### [What the exercise asks]
Write the data out again, exactly as given.

Top of Data provided

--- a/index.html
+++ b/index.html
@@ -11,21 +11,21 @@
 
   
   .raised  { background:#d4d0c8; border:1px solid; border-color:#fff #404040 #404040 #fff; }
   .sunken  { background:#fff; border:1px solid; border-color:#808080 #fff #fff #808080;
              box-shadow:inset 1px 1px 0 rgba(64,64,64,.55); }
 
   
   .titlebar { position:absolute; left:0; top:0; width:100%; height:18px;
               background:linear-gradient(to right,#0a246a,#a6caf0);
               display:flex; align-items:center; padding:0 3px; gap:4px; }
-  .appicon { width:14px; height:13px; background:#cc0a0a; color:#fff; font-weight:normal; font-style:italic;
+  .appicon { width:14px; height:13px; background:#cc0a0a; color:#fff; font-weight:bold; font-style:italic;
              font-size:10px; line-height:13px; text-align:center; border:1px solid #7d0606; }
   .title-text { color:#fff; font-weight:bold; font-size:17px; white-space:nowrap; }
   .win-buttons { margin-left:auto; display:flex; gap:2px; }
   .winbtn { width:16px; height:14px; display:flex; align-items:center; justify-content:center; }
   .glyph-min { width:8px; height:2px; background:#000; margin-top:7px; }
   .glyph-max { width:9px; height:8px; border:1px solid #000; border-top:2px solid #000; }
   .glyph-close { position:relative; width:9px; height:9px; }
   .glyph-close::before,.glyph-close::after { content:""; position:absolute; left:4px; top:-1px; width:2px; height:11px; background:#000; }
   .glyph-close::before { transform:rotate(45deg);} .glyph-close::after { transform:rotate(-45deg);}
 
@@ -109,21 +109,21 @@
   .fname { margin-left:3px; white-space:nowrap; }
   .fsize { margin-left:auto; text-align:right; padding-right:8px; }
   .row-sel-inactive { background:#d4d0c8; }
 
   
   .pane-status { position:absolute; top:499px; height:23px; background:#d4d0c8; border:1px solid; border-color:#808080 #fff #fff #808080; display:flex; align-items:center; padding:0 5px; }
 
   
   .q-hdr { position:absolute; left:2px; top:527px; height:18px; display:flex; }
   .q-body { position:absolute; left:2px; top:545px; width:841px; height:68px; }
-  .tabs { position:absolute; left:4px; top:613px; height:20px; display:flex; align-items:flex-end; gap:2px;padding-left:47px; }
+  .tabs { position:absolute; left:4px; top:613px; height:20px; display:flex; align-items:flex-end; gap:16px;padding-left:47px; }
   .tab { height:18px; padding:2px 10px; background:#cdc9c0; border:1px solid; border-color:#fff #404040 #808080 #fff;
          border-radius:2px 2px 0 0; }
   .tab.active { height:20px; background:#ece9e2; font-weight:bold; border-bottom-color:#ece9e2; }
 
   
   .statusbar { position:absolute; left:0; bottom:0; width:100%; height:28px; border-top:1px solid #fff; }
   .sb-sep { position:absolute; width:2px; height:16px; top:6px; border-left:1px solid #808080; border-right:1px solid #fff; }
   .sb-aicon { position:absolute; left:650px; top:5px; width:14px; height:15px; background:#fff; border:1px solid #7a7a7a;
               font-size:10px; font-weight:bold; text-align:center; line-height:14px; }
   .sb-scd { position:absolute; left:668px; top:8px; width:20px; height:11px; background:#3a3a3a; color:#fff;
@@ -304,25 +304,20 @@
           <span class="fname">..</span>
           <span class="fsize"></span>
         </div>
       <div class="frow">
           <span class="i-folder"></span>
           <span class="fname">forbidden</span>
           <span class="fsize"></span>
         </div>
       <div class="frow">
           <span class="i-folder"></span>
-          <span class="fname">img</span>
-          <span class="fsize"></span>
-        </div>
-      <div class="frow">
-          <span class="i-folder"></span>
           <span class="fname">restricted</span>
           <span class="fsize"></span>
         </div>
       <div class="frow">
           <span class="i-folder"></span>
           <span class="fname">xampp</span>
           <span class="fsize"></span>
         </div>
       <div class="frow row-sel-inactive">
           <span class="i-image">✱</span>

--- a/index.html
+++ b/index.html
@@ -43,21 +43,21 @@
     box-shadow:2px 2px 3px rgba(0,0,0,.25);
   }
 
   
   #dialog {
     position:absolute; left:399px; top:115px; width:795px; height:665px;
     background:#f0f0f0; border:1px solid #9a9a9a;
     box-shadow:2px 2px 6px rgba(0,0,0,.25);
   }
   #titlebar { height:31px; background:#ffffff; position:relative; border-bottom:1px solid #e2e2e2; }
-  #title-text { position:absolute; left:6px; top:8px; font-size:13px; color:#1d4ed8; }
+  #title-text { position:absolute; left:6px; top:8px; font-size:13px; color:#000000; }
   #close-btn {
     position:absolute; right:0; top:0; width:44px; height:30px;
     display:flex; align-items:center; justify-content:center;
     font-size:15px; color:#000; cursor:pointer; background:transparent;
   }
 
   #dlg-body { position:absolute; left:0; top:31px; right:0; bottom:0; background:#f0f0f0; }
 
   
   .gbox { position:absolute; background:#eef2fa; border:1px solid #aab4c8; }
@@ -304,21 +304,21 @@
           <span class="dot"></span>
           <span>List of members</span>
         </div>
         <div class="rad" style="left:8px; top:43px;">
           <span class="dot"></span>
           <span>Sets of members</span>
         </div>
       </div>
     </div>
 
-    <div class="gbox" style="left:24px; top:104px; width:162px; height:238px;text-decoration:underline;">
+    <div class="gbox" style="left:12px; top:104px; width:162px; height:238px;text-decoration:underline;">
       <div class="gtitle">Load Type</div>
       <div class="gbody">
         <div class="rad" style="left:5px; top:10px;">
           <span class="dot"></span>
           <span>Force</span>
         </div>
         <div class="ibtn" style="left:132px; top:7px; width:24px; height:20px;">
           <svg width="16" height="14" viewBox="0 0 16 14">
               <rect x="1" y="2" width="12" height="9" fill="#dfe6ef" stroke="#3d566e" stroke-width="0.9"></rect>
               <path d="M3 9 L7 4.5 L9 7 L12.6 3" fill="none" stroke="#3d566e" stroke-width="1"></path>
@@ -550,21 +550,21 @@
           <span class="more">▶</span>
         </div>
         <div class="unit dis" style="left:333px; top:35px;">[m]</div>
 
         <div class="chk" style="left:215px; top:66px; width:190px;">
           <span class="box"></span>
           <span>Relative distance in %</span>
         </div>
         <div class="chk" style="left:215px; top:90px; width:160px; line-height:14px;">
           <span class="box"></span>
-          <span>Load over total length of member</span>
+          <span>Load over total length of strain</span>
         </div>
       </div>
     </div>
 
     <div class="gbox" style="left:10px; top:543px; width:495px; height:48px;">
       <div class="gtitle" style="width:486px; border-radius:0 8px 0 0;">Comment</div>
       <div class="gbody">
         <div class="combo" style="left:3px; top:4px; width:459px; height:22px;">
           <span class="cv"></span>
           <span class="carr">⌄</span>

Bottom of Data provided

### [Task answer]
--- a/index.html
+++ b/index.html
@@ -11,21 +11,21 @@
 
   
   .raised  { background:#d4d0c8; border:1px solid; border-color:#fff #404040 #404040 #fff; }
   .sunken  { background:#fff; border:1px solid; border-color:#808080 #fff #fff #808080;
              box-shadow:inset 1px 1px 0 rgba(64,64,64,.55); }
 
   
   .titlebar { position:absolute; left:0; top:0; width:100%; height:18px;
               background:linear-gradient(to right,#0a246a,#a6caf0);
               display:flex; align-items:center; padding:0 3px; gap:4px; }
-  .appicon { width:14px; height:13px; background:#cc0a0a; color:#fff; font-weight:normal; font-style:italic;
+  .appicon { width:14px; height:13px; background:#cc0a0a; color:#fff; font-weight:bold; font-style:italic;
              font-size:10px; line-height:13px; text-align:center; border:1px solid #7d0606; }
   .title-text { color:#fff; font-weight:bold; font-size:17px; white-space:nowrap; }
   .win-buttons { margin-left:auto; display:flex; gap:2px; }
   .winbtn { width:16px; height:14px; display:flex; align-items:center; justify-content:center; }
   .glyph-min { width:8px; height:2px; background:#000; margin-top:7px; }
   .glyph-max { width:9px; height:8px; border:1px solid #000; border-top:2px solid #000; }
   .glyph-close { position:relative; width:9px; height:9px; }
   .glyph-close::before,.glyph-close::after { content:""; position:absolute; left:4px; top:-1px; width:2px; height:11px; background:#000; }
   .glyph-close::before { transform:rotate(45deg);} .glyph-close::after { transform:rotate(-45deg);}
 
@@ -109,21 +109,21 @@
   .fname { margin-left:3px; white-space:nowrap; }
   .fsize { margin-left:auto; text-align:right; padding-right:8px; }
   .row-sel-inactive { background:#d4d0c8; }
 
   
   .pane-status { position:absolute; top:499px; height:23px; background:#d4d0c8; border:1px solid; border-color:#808080 #fff #fff #808080; display:flex; align-items:center; padding:0 5px; }
 
   
   .q-hdr { position:absolute; left:2px; top:527px; height:18px; display:flex; }
   .q-body { position:absolute; left:2px; top:545px; width:841px; height:68px; }
-  .tabs { position:absolute; left:4px; top:613px; height:20px; display:flex; align-items:flex-end; gap:2px;padding-left:47px; }
+  .tabs { position:absolute; left:4px; top:613px; height:20px; display:flex; align-items:flex-end; gap:16px;padding-left:47px; }
   .tab { height:18px; padding:2px 10px; background:#cdc9c0; border:1px solid; border-color:#fff #404040 #808080 #fff;
          border-radius:2px 2px 0 0; }
   .tab.active { height:20px; background:#ece9e2; font-weight:bold; border-bottom-color:#ece9e2; }
 
   
   .statusbar { position:absolute; left:0; bottom:0; width:100%; height:28px; border-top:1px solid #fff; }
   .sb-sep { position:absolute; width:2px; height:16px; top:6px; border-left:1px solid #808080; border-right:1px solid #fff; }
   .sb-aicon { position:absolute; left:650px; top:5px; width:14px; height:15px; background:#fff; border:1px solid #7a7a7a;
               font-size:10px; font-weight:bold; text-align:center; line-height:14px; }
   .sb-scd { position:absolute; left:668px; top:8px; width:20px; height:11px; background:#3a3a3a; color:#fff;
@@ -304,25 +304,20 @@
           <span class="fname">..</span>
           <span class="fsize"></span>
         </div>
       <div class="frow">
           <span class="i-folder"></span>
           <span class="fname">forbidden</span>
           <span class="fsize"></span>
         </div>
       <div class="frow">
           <span class="i-folder"></span>
-          <span class="fname">img</span>
-          <span class="fsize"></span>
-        </div>
-      <div class="frow">
-          <span class="i-folder"></span>
           <span class="fname">restricted</span>
           <span class="fsize"></span>
         </div>
       <div class="frow">
           <span class="i-folder"></span>
           <span class="fname">xampp</span>
           <span class="fsize"></span>
         </div>
       <div class="frow row-sel-inactive">
           <span class="i-image">✱</span>

--- a/index.html
+++ b/index.html
@@ -43,21 +43,21 @@
     box-shadow:2px 2px 3px rgba(0,0,0,.25);
   }
 
   
   #dialog {
     position:absolute; left:399px; top:115px; width:795px; height:665px;
     background:#f0f0f0; border:1px solid #9a9a9a;
     box-shadow:2px 2px 6px rgba(0,0,0,.25);
   }
   #titlebar { height:31px; background:#ffffff; position:relative; border-bottom:1px solid #e2e2e2; }
-  #title-text { position:absolute; left:6px; top:8px; font-size:13px; color:#1d4ed8; }
+  #title-text { position:absolute; left:6px; top:8px; font-size:13px; color:#000000; }
   #close-btn {
     position:absolute; right:0; top:0; width:44px; height:30px;
     display:flex; align-items:center; justify-content:center;
     font-size:15px; color:#000; cursor:pointer; background:transparent;
   }
 
   #dlg-body { position:absolute; left:0; top:31px; right:0; bottom:0; background:#f0f0f0; }
 
   
   .gbox { position:absolute; background:#eef2fa; border:1px solid #aab4c8; }
@@ -304,21 +304,21 @@
           <span class="dot"></span>
           <span>List of members</span>
         </div>
         <div class="rad" style="left:8px; top:43px;">
           <span class="dot"></span>
           <span>Sets of members</span>
         </div>
       </div>
     </div>
 
-    <div class="gbox" style="left:24px; top:104px; width:162px; height:238px;text-decoration:underline;">
+    <div class="gbox" style="left:12px; top:104px; width:162px; height:238px;text-decoration:underline;">
       <div class="gtitle">Load Type</div>
       <div class="gbody">
         <div class="rad" style="left:5px; top:10px;">
           <span class="dot"></span>
           <span>Force</span>
         </div>
         <div class="ibtn" style="left:132px; top:7px; width:24px; height:20px;">
           <svg width="16" height="14" viewBox="0 0 16 14">
               <rect x="1" y="2" width="12" height="9" fill="#dfe6ef" stroke="#3d566e" stroke-width="0.9"></rect>
               <path d="M3 9 L7 4.5 L9 7 L12.6 3" fill="none" stroke="#3d566e" stroke-width="1"></path>
@@ -550,21 +550,21 @@
           <span class="more">▶</span>
         </div>
         <div class="unit dis" style="left:333px; top:35px;">[m]</div>
 
         <div class="chk" style="left:215px; top:66px; width:190px;">
           <span class="box"></span>
           <span>Relative distance in %</span>
         </div>
         <div class="chk" style="left:215px; top:90px; width:160px; line-height:14px;">
           <span class="box"></span>
-          <span>Load over total length of member</span>
+          <span>Load over total length of strain</span>
         </div>
       </div>
     </div>
 
     <div class="gbox" style="left:10px; top:543px; width:495px; height:48px;">
       <div class="gtitle" style="width:486px; border-radius:0 8px 0 0;">Comment</div>
       <div class="gbody">
         <div class="combo" style="left:3px; top:4px; width:459px; height:22px;">
           <span class="cv"></span>
           <span class="carr">⌄</span>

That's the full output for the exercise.